Required action
Keep the lines exact and the pictures out as you repeat the following listing.

Exercise input
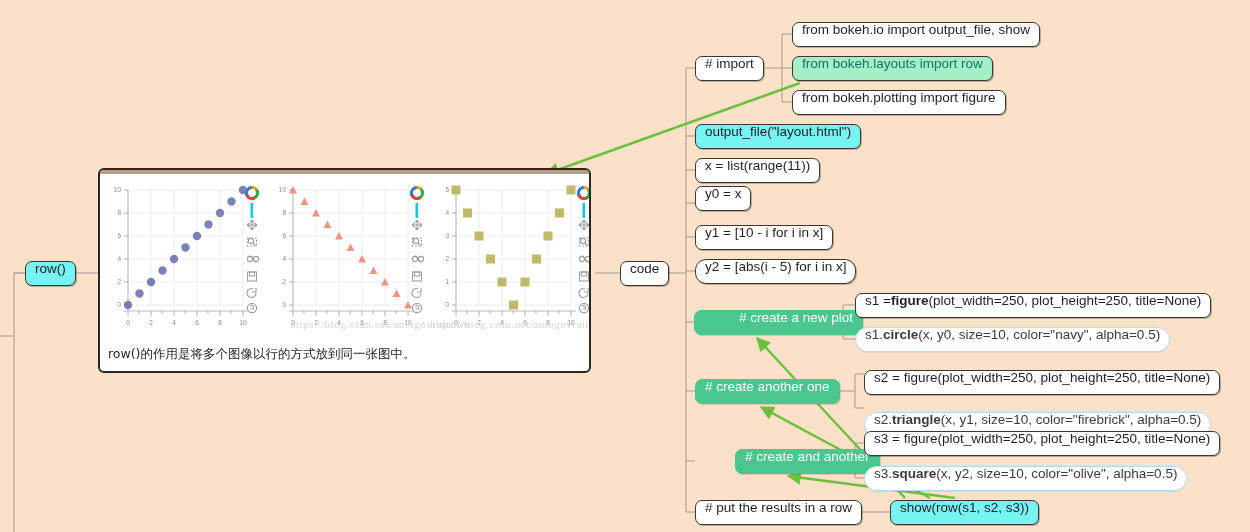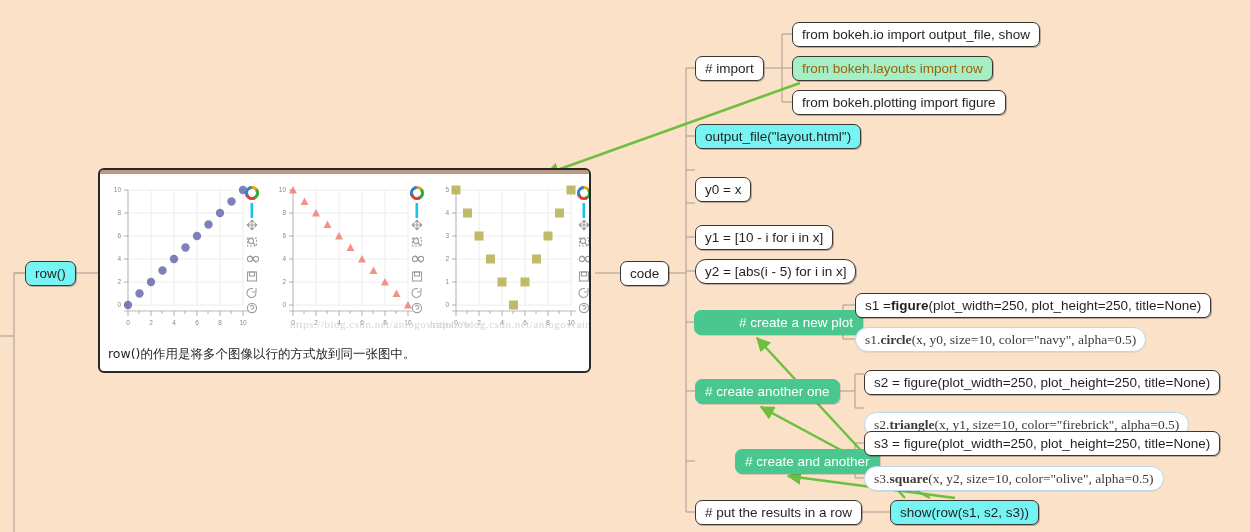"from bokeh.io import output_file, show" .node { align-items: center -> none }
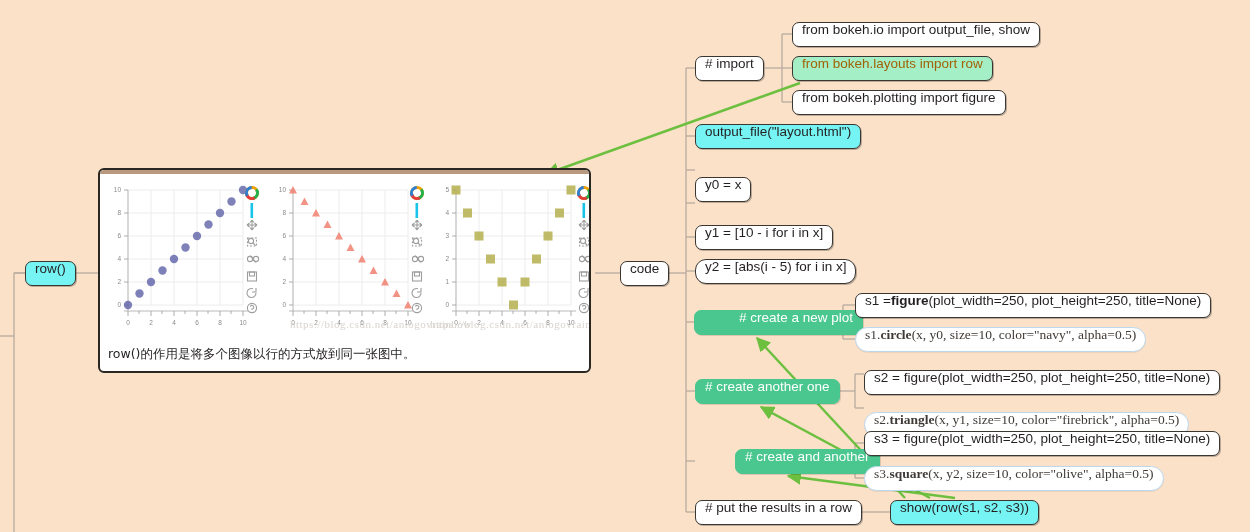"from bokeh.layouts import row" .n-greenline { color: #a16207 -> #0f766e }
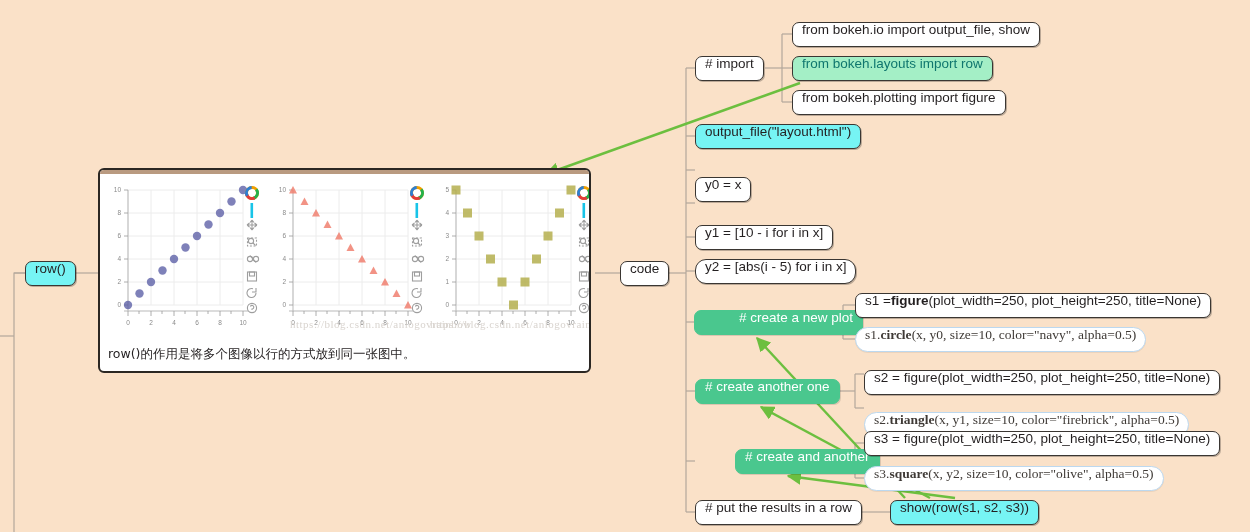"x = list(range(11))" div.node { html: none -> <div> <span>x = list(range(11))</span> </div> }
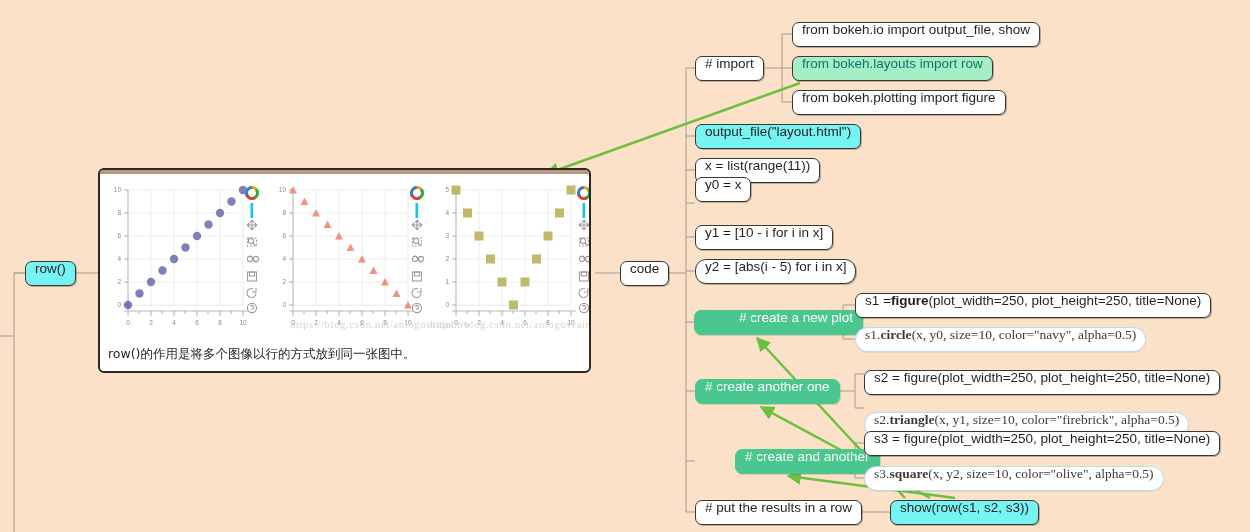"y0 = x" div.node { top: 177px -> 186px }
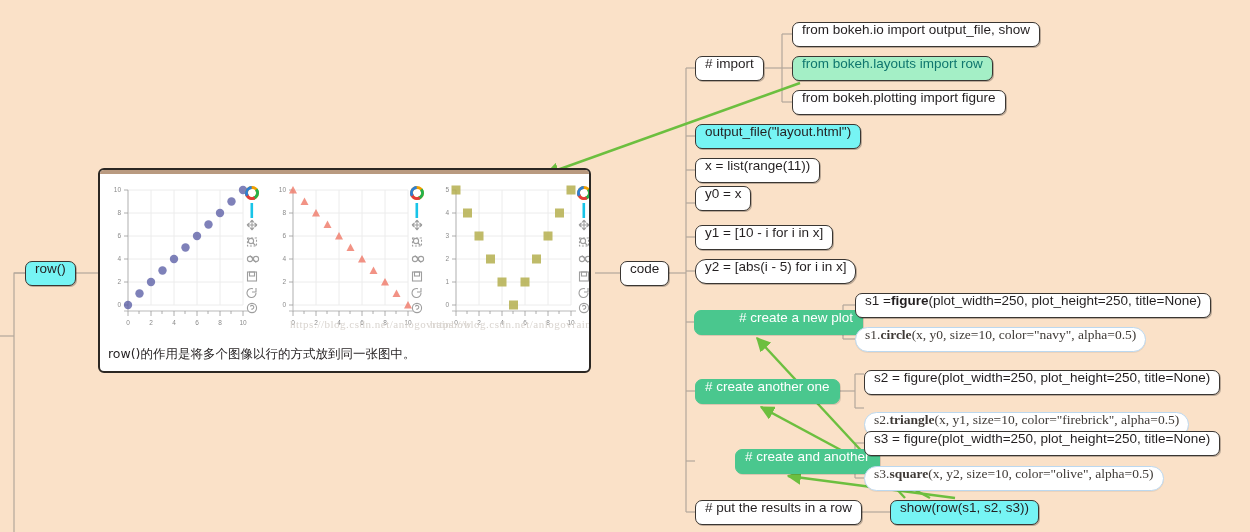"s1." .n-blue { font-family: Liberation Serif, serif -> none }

Solution for this exercise
"from bokeh.io import output_file, show" .node { align-items: center -> none }
"from bokeh.layouts import row" .n-greenline { color: #a16207 -> #0f766e }
"x = list(range(11))" div.node { html: none -> <div> <span>x = list(range(11))</span> </div> }
"y0 = x" div.node { top: 177px -> 186px }
"s1." .n-blue { font-family: Liberation Serif, serif -> none }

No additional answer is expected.